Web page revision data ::
○ ○ ○ ○ ○
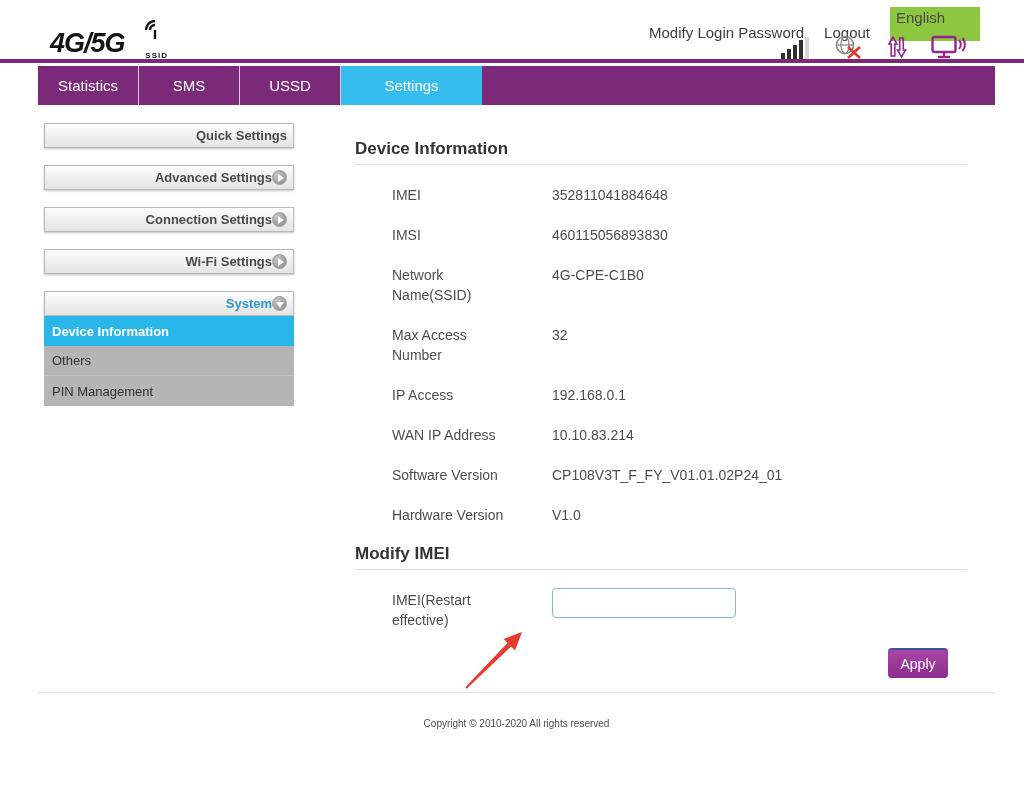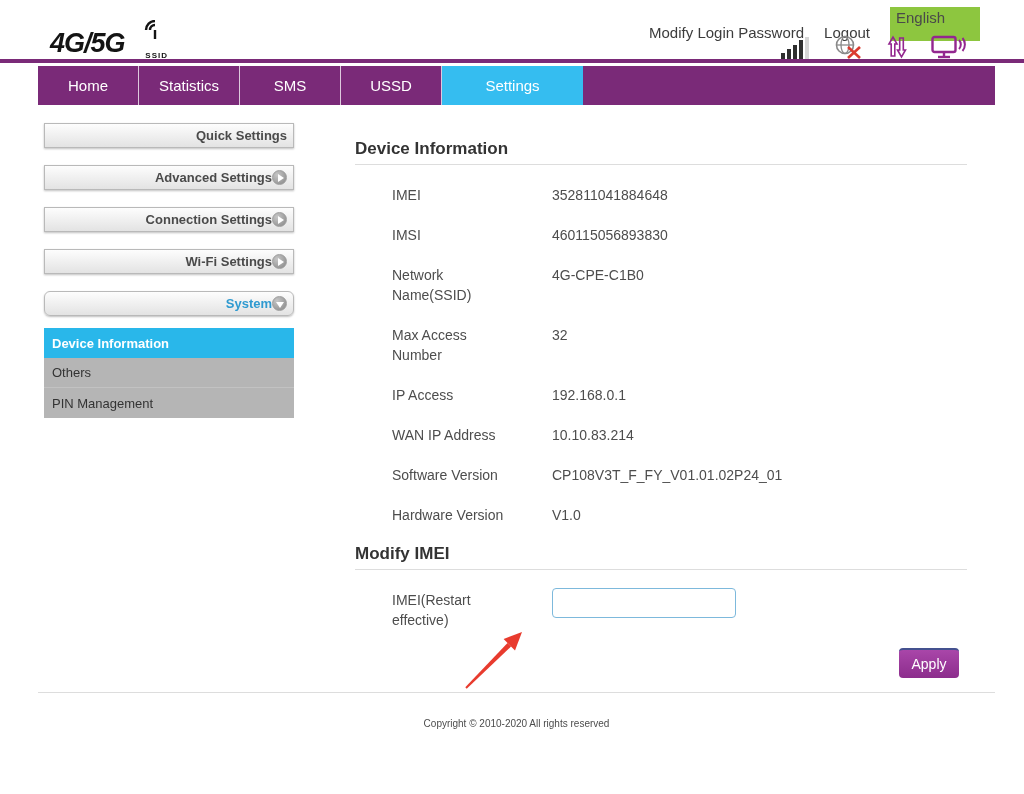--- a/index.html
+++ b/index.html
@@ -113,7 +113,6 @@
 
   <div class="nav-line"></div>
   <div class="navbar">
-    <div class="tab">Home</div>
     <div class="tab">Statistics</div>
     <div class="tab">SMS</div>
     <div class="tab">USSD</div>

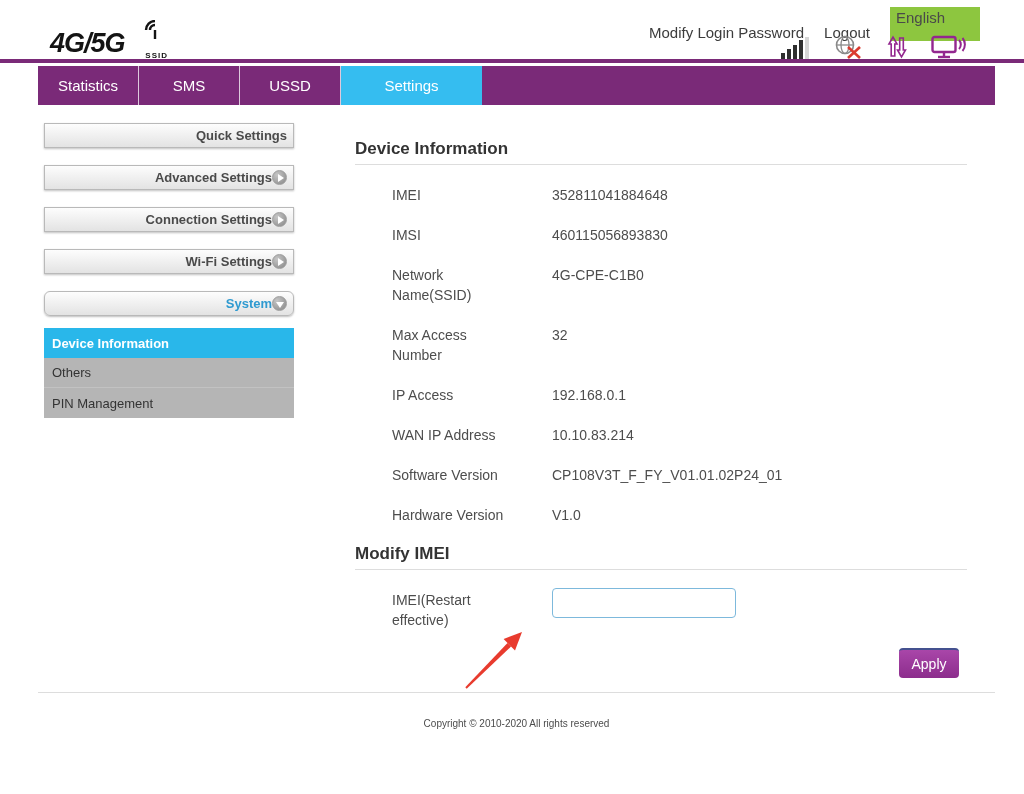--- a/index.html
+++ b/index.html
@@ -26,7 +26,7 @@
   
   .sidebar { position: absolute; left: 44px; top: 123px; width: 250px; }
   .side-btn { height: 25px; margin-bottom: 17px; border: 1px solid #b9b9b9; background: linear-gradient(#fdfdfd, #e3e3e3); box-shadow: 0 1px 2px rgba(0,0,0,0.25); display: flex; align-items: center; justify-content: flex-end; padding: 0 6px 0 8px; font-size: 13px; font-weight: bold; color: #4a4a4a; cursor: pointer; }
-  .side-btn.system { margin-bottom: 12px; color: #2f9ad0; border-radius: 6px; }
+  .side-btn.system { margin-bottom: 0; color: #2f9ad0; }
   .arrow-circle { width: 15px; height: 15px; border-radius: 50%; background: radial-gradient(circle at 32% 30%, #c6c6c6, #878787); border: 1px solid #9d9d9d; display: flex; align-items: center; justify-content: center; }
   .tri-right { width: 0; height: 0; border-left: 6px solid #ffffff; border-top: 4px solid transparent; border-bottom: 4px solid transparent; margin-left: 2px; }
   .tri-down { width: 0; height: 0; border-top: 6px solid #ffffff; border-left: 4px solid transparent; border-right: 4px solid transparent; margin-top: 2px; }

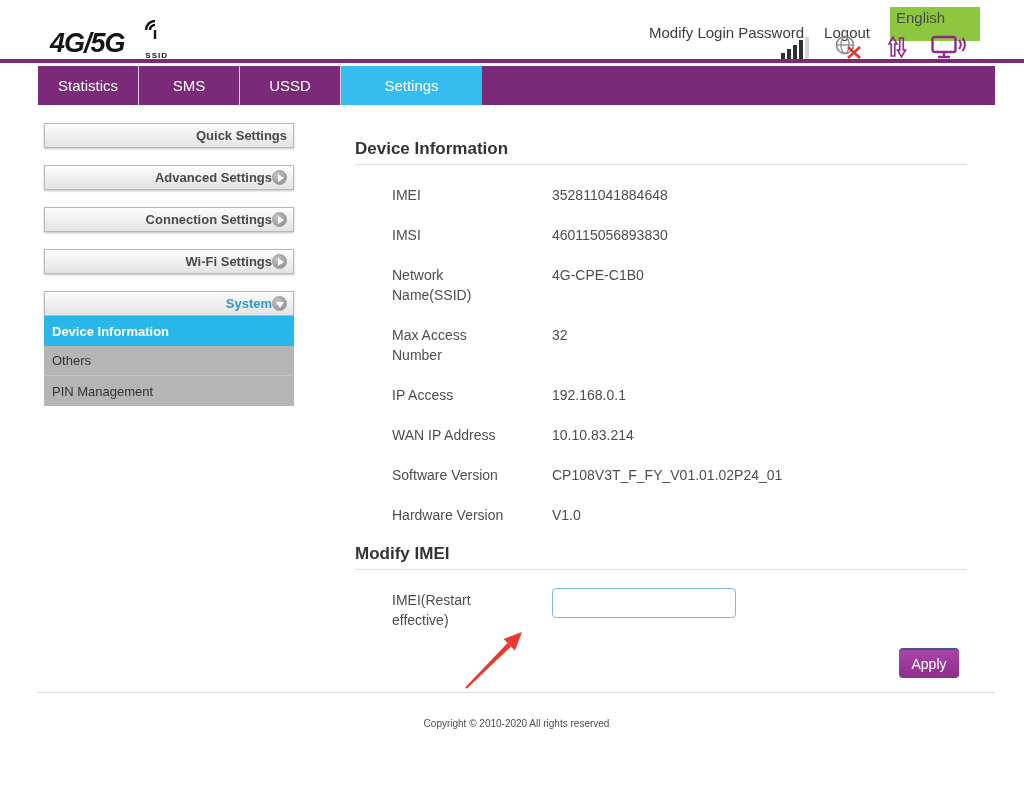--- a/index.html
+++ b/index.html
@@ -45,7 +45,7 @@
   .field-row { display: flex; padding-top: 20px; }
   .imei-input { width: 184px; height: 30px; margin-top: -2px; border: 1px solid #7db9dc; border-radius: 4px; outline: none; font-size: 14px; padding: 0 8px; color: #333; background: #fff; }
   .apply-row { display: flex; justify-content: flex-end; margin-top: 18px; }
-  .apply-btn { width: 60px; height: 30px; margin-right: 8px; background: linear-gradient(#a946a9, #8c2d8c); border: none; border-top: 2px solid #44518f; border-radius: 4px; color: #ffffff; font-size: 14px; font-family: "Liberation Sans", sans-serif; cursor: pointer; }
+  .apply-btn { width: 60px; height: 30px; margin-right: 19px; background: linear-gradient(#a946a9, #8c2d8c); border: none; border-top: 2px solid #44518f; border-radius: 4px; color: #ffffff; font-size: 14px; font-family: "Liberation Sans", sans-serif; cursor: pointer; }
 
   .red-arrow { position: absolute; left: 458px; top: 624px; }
○ ○ ○ ○ ○
Instructions to follow ::
Each line above from the one containing "-113,7 +113,6 @@" through the one containing "30px; margin-right: 8px;" is to be returned verbatim. Nothing else, and no pictures.

Finished task ::
@@ -113,7 +113,6 @@
 
   <div class="nav-line"></div>
   <div class="navbar">
-    <div class="tab">Home</div>
     <div class="tab">Statistics</div>
     <div class="tab">SMS</div>
     <div class="tab">USSD</div>

--- a/index.html
+++ b/index.html
@@ -26,7 +26,7 @@
   
   .sidebar { position: absolute; left: 44px; top: 123px; width: 250px; }
   .side-btn { height: 25px; margin-bottom: 17px; border: 1px solid #b9b9b9; background: linear-gradient(#fdfdfd, #e3e3e3); box-shadow: 0 1px 2px rgba(0,0,0,0.25); display: flex; align-items: center; justify-content: flex-end; padding: 0 6px 0 8px; font-size: 13px; font-weight: bold; color: #4a4a4a; cursor: pointer; }
-  .side-btn.system { margin-bottom: 12px; color: #2f9ad0; border-radius: 6px; }
+  .side-btn.system { margin-bottom: 0; color: #2f9ad0; }
   .arrow-circle { width: 15px; height: 15px; border-radius: 50%; background: radial-gradient(circle at 32% 30%, #c6c6c6, #878787); border: 1px solid #9d9d9d; display: flex; align-items: center; justify-content: center; }
   .tri-right { width: 0; height: 0; border-left: 6px solid #ffffff; border-top: 4px solid transparent; border-bottom: 4px solid transparent; margin-left: 2px; }
   .tri-down { width: 0; height: 0; border-top: 6px solid #ffffff; border-left: 4px solid transparent; border-right: 4px solid transparent; margin-top: 2px; }

--- a/index.html
+++ b/index.html
@@ -45,7 +45,7 @@
   .field-row { display: flex; padding-top: 20px; }
   .imei-input { width: 184px; height: 30px; margin-top: -2px; border: 1px solid #7db9dc; border-radius: 4px; outline: none; font-size: 14px; padding: 0 8px; color: #333; background: #fff; }
   .apply-row { display: flex; justify-content: flex-end; margin-top: 18px; }
-  .apply-btn { width: 60px; height: 30px; margin-right: 8px; background: linear-gradient(#a946a9, #8c2d8c); border: none; border-top: 2px solid #44518f; border-radius: 4px; color: #ffffff; font-size: 14px; font-family: "Liberation Sans", sans-serif; cursor: pointer; }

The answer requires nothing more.